Api/vendor/: found 18490 matching artifact files and directories
 
Api/.php-cs-fixer.cache: found 1 matching artifact files and directories
 
Api/.psalm/: found 9843 matching artifact files and directories
 
Uploading cache.zip to https://storage.googleapis.com/gitlab-com-runners-cache/project/19328996/default-non_protected
 
Created cache
Cleaning up project directory and file based variables
00:01
Job succeeded

Since the CI/CD jobs only run a catch-all script, it is hard to get more tracing insights. To debug further, we’d suggest to add timing points/log calls and traces to the CI/CD scripts itself, and identify the bottlenecks better.

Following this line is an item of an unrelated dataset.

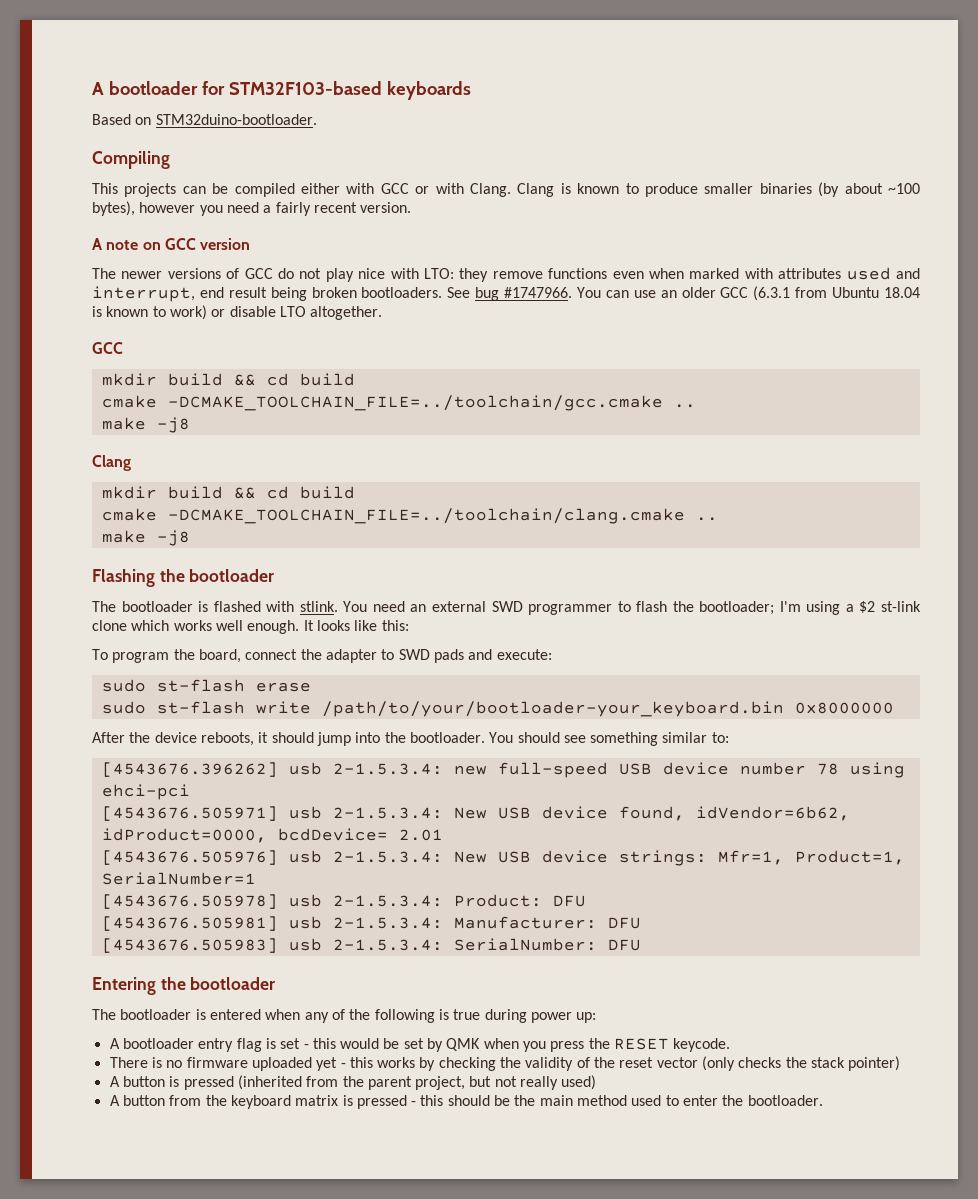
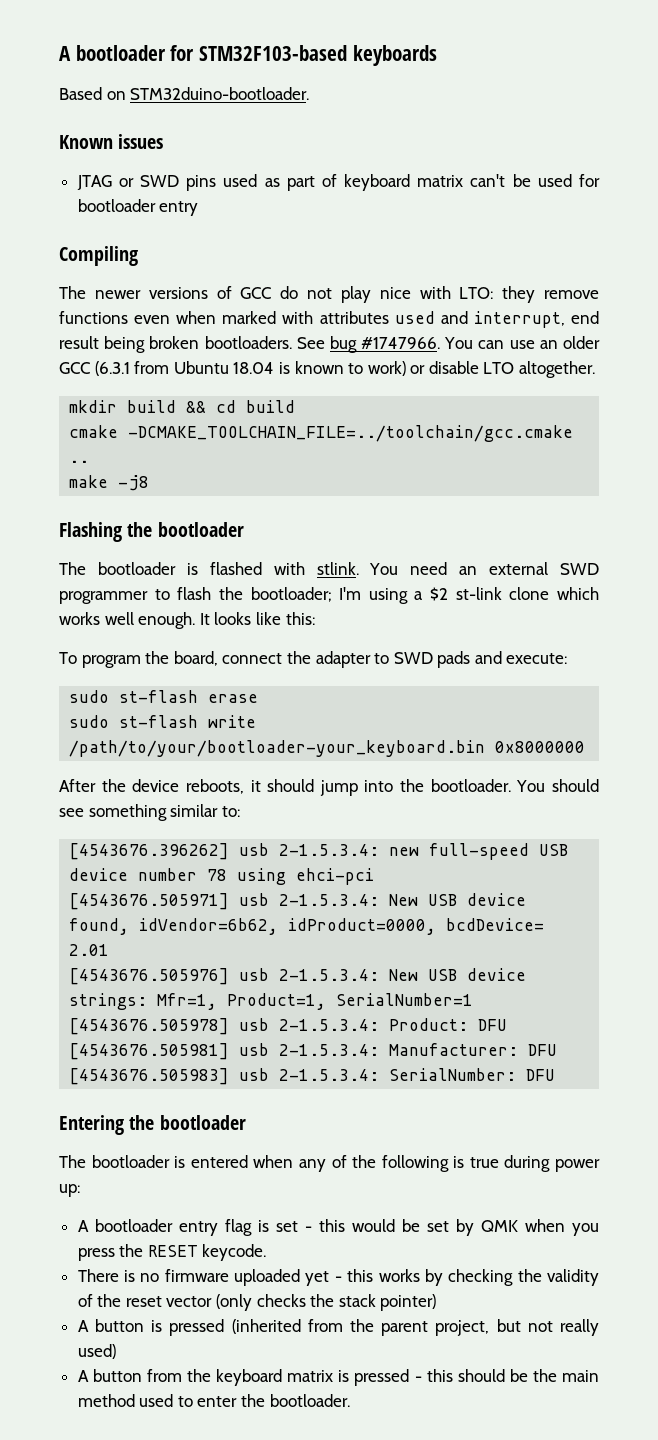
[92,151,170,169] [92,182,920,197] [92,201,412,216] [92,238,251,250] Compiling // This projects can be compiled either with GCC or with Clang. Clang is known to produce smaller binaries (by about ~100 bytes), however you need a fairly recent version. // A note on GCC version -> [59,134,164,149] [76,174,601,191] [77,199,199,216] [59,246,138,266] Known issues // JTAG or SWD pins used as part of keyboard matrix can't be used for bootloader entry // Compiling
[92,342,123,354] // GCC -> (596, 369) none
[92,455,131,471] [101,486,355,499] [101,508,718,524] [101,530,190,546] // Clang // mkdir build && cd build // cmake -DCMAKE_TOOLCHAIN_FILE=../toolchain/clang.cmake .. // make -j8 -> (150, 483) none

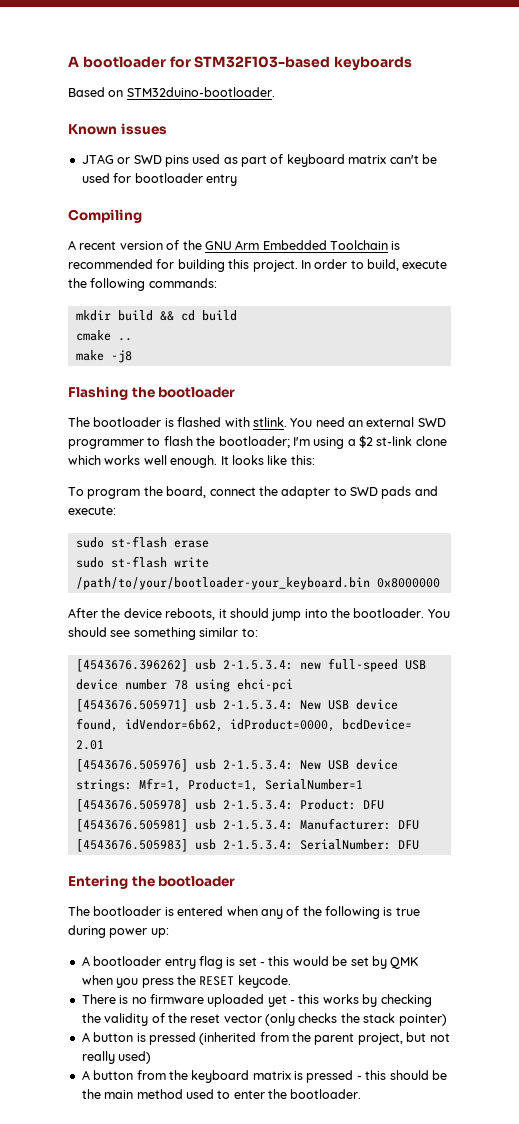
[59,286,599,303] [59,311,599,328] [59,336,600,353] [59,361,596,378] The newer versions of GCC do not play nice with LTO: they remove functions even when marked with attributes used and interrupt, end result being broken bootloaders. See bug #1747966. You can use an older GCC (6.3.1 from Ubuntu 18.04 is known to work) or disable LTO altogether. -> [68,240,401,250] [68,259,448,272] [68,278,217,291] A recent version of the GNU Arm Embedded Toolchain is recommended for building this project. In order to build, execute the following commands:
[128,425,574,442] -DCMAKE_TOOLCHAIN_FILE=../toolchain/gcc.cmake -> (111, 335) none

Following the Git commit sha in the MR with the slow job above, Api/linters.sh · 1649cf4ed42a5645ab77f591f6a3aba49d4b17f4 · Eternaltwin / Mush / Mush · GitLab is the script we looked at specifically.

phpmd?

Another finding was that the script uses phpmd which might have changed with the PHP upgrade on May 26th, causing this behavior.

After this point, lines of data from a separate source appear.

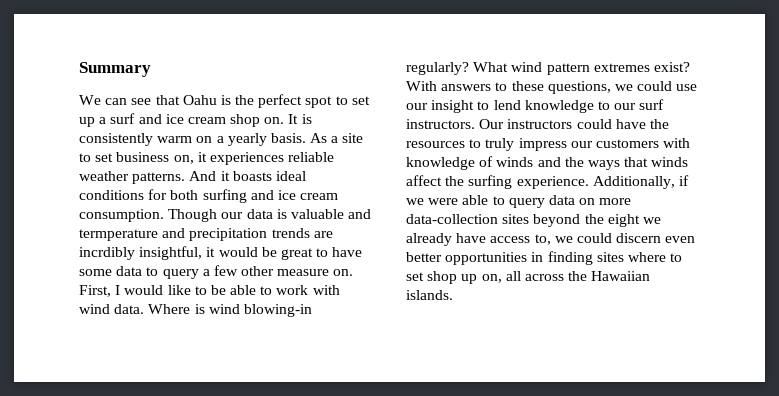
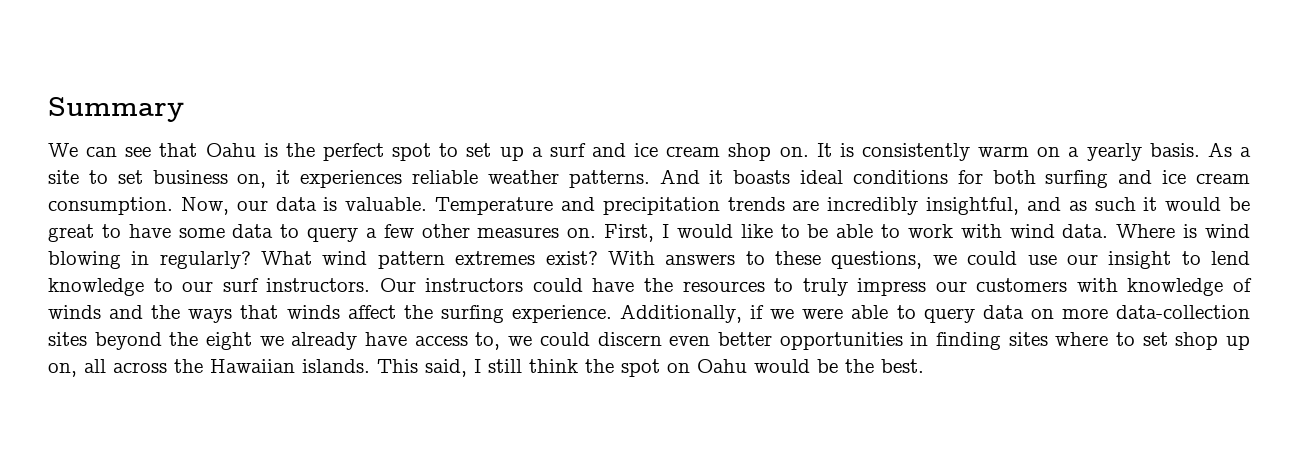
[168,209,218,222] Though -> [180,197,229,215] Now,
[290,209,372,219] [79,229,158,241] valuable and termperature -> [345,197,553,215] valuable. Temperature
[79,246,203,260] incrdibly insightful, -> [827,197,1136,215] incredibly insightful, and as such
[277,269,330,276] measure -> [477,227,560,238] measures
[243,304,312,317] blowing-in -> [48,251,150,269] blowing in
(453, 295) none -> [377,359,924,377] This said, I still think the spot on Oahu would be the best.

The CLI command has a more verbose mode which could help with debugging. GitHub - phpmd/phpmd: PHPMD is a spin-off project of PHP Depend and aims to be a PHP equivalent of the well known Java tool PMD. PHPMD can be seen as an user friendly frontend application for the raw metrics stream measured by PHP Depend.

CI/Docker changes

The only difference I can spot between the two job is that I pushed a new Docker image for CI (upgrading PHP from 8.3.2 to 8.3.7) and install some new dependencies (ext-protobuf and some existing packages upgrades)

In the feat/opentelemetry branch, I found the protobuf changes being reverted. refactor: Remove protobuf install from CI Docker image and bypass... (a6b00114) · Commits · Eternaltwin / Mush / Mush · GitLab

Is there a way for you to use an older version of the container image/installed software, and see if the problem goes away e.g. with an older PHP version? I only see latest in Container Registry · Eternaltwin / Mush / Mush · GitLab though.

While inspecting the Git history to see what exactly happened in the PHP upgrade change, I also learned that the base image is now alpine and did not change anything. ci: Migrate PHP CI image to Alpine (d20ad8b6) · Commits · Eternaltwin / Mush / Mush · GitLab and more changes.

Looking into the PHP bug tracker to see if there are bug reports with 8.3.7, I’ve found an infinite loop issue PHP 8.3.7 with JIT encounters infinite loop on specific paths · Issue #14475 · php/php-src · GitHub which suggests to run the scripts with strace – can also be an option to run that in CI/CD and actually get the blocking syscalls. Beware that strace is very verbose though.

Not sure where to dig deeper here, I’d suggest focussing on adding the log timing points to the linter.sh script first.